Where an entry contains a picture, omit the picture and repeat the rest exactly.
EXTRACTED DATA below:
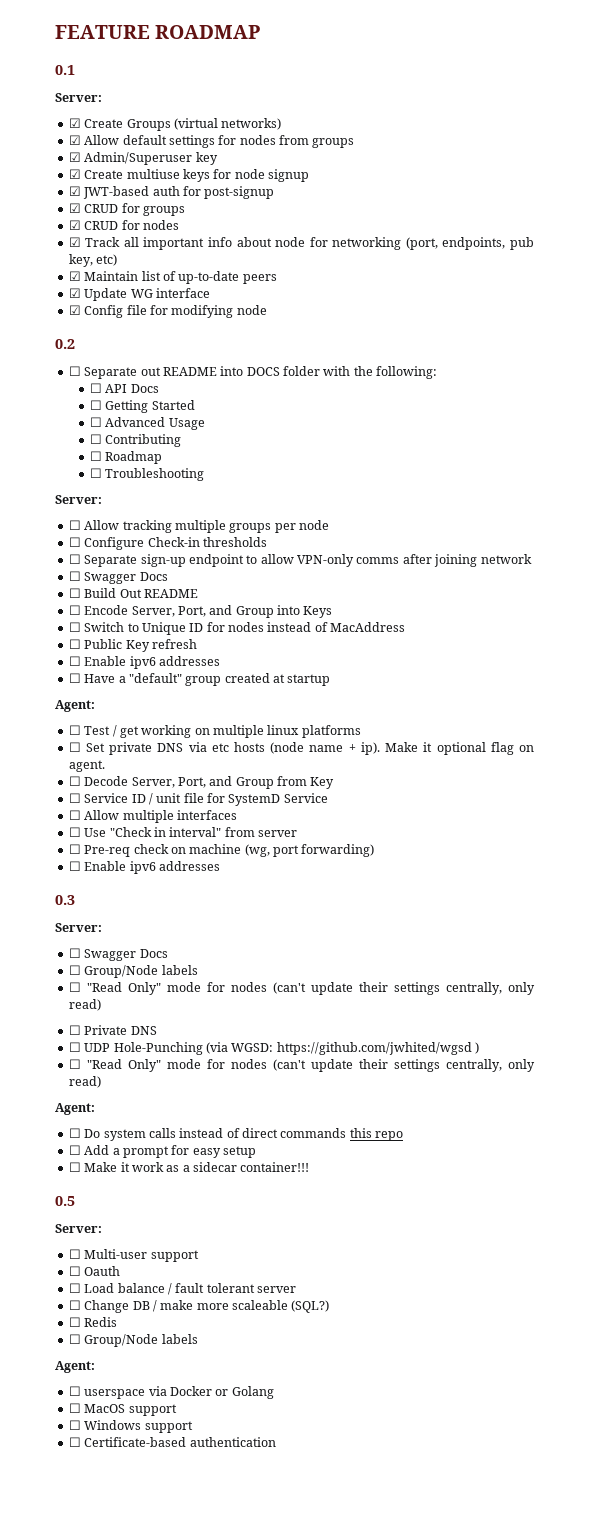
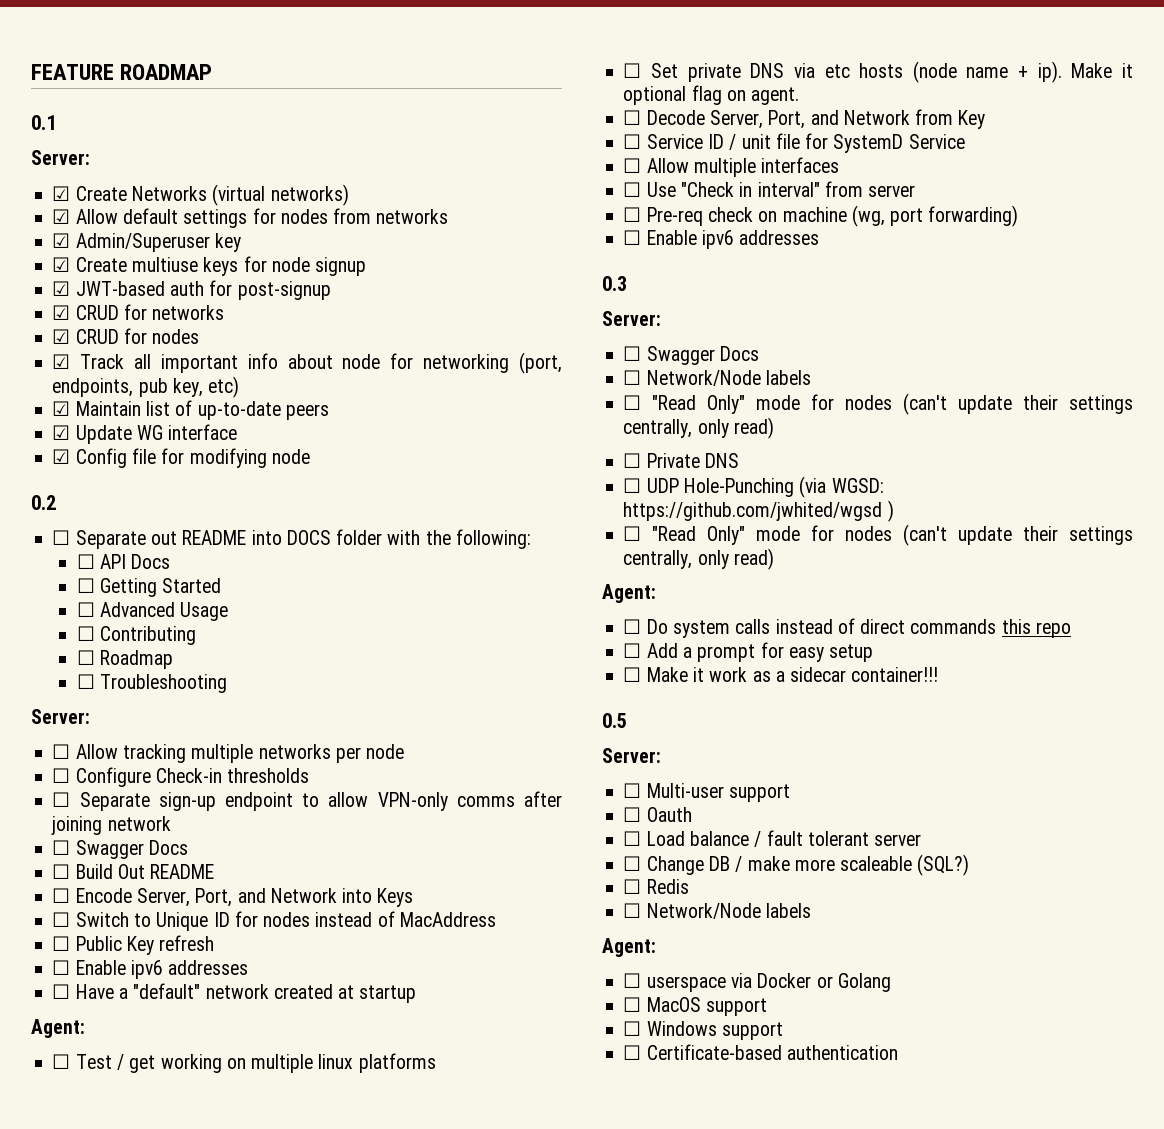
[126,119,171,131] Groups -> [131,186,207,201] Networks
[312,138,355,148] groups -> [376,209,449,224] networks
[142,206,185,216] groups -> [152,305,225,320] networks
[229,523,272,533] groups -> [258,744,331,759] networks
[235,606,274,618] Group -> [270,888,337,903] Network
[185,676,222,686] group -> [205,984,269,999] network
[235,777,274,789] Group -> [843,110,910,125] Network
[84,965,159,978] Group/Node -> [646,370,761,386] Network/Node
[84,1334,159,1347] Group/Node -> [646,903,761,919] Network/Node

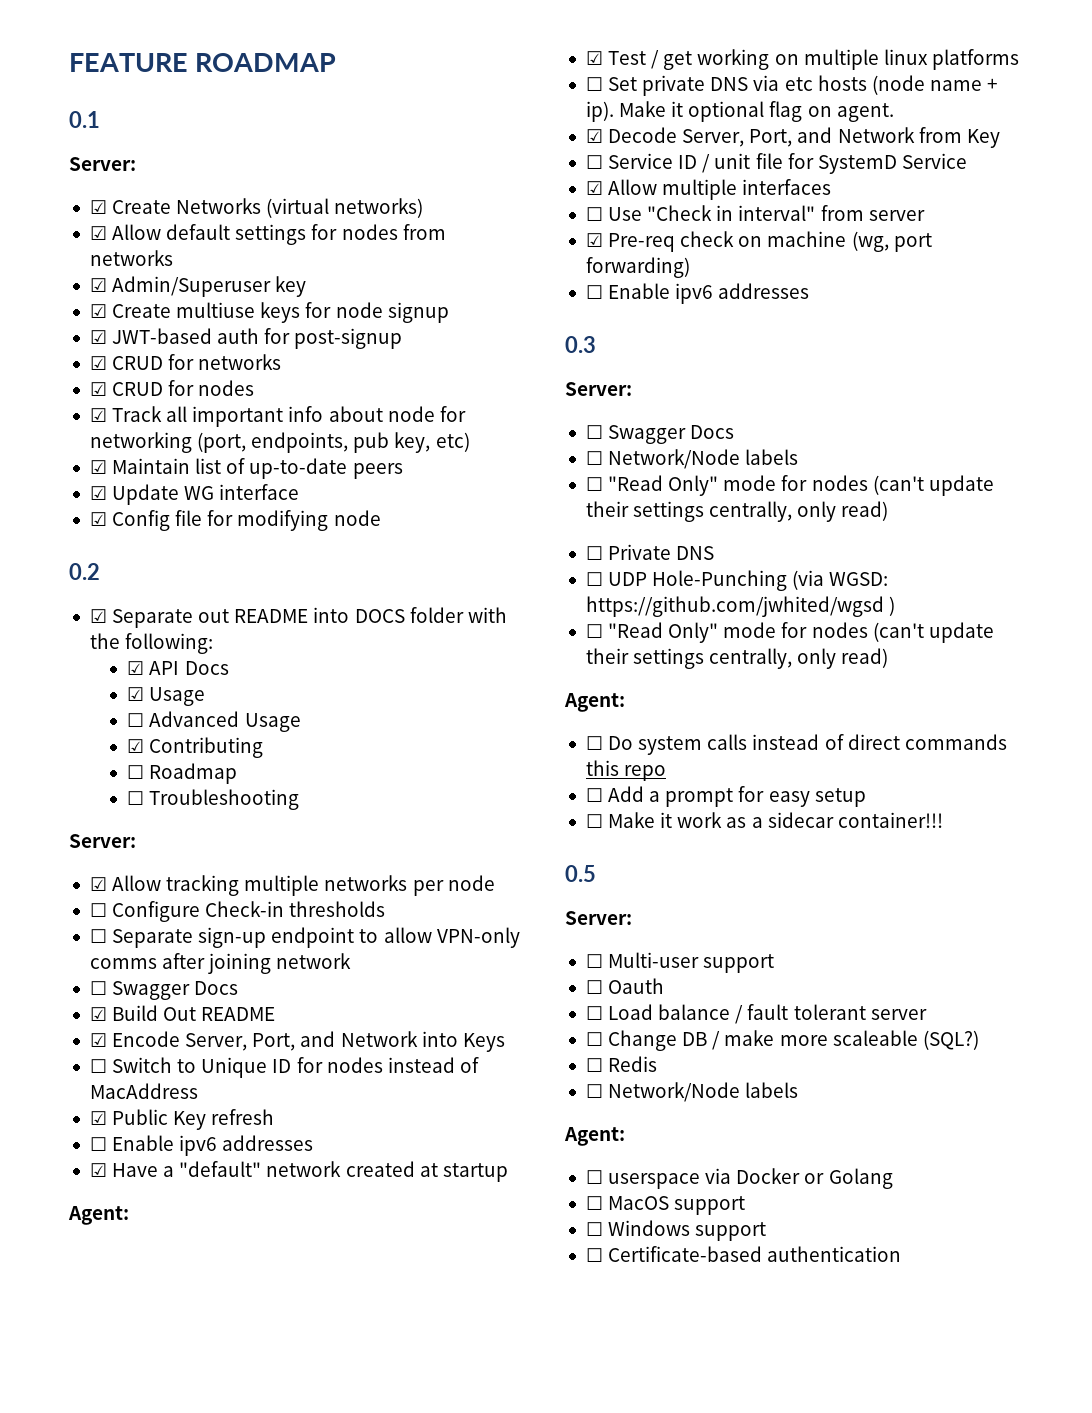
[52,530,71,545] ☐ -> [89,609,107,623] ☑
[76,554,95,569] ☐ -> [127,661,145,675] ☑
[76,578,222,597] ☐ Getting Started -> [127,687,206,706] ☑ Usage
[76,626,95,641] ☐ -> [127,739,145,753] ☑
[52,744,71,759] ☐ -> [89,877,107,891] ☑
[52,864,71,879] ☐ -> [89,1007,107,1021] ☑
[52,888,71,903] ☐ -> [89,1033,107,1047] ☑
[52,936,71,951] ☐ -> [89,1111,107,1125] ☑
[52,984,71,999] ☐ -> [89,1163,107,1177] ☑
[52,1054,71,1069] ☐ -> [585,51,603,65] ☑
[623,110,642,125] ☐ -> [585,129,603,143] ☑
[623,158,642,173] ☐ -> [585,181,603,195] ☑
[623,207,642,222] ☐ -> [585,233,603,247] ☑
End of EXTRACTED DATA.
SOLUTION TO THIS TASK:
[126,119,171,131] Groups -> [131,186,207,201] Networks
[312,138,355,148] groups -> [376,209,449,224] networks
[142,206,185,216] groups -> [152,305,225,320] networks
[229,523,272,533] groups -> [258,744,331,759] networks
[235,606,274,618] Group -> [270,888,337,903] Network
[185,676,222,686] group -> [205,984,269,999] network
[235,777,274,789] Group -> [843,110,910,125] Network
[84,965,159,978] Group/Node -> [646,370,761,386] Network/Node
[84,1334,159,1347] Group/Node -> [646,903,761,919] Network/Node

[52,530,71,545] ☐ -> [89,609,107,623] ☑
[76,554,95,569] ☐ -> [127,661,145,675] ☑
[76,578,222,597] ☐ Getting Started -> [127,687,206,706] ☑ Usage
[76,626,95,641] ☐ -> [127,739,145,753] ☑
[52,744,71,759] ☐ -> [89,877,107,891] ☑
[52,864,71,879] ☐ -> [89,1007,107,1021] ☑
[52,888,71,903] ☐ -> [89,1033,107,1047] ☑
[52,936,71,951] ☐ -> [89,1111,107,1125] ☑
[52,984,71,999] ☐ -> [89,1163,107,1177] ☑
[52,1054,71,1069] ☐ -> [585,51,603,65] ☑
[623,110,642,125] ☐ -> [585,129,603,143] ☑
[623,158,642,173] ☐ -> [585,181,603,195] ☑
[623,207,642,222] ☐ -> [585,233,603,247] ☑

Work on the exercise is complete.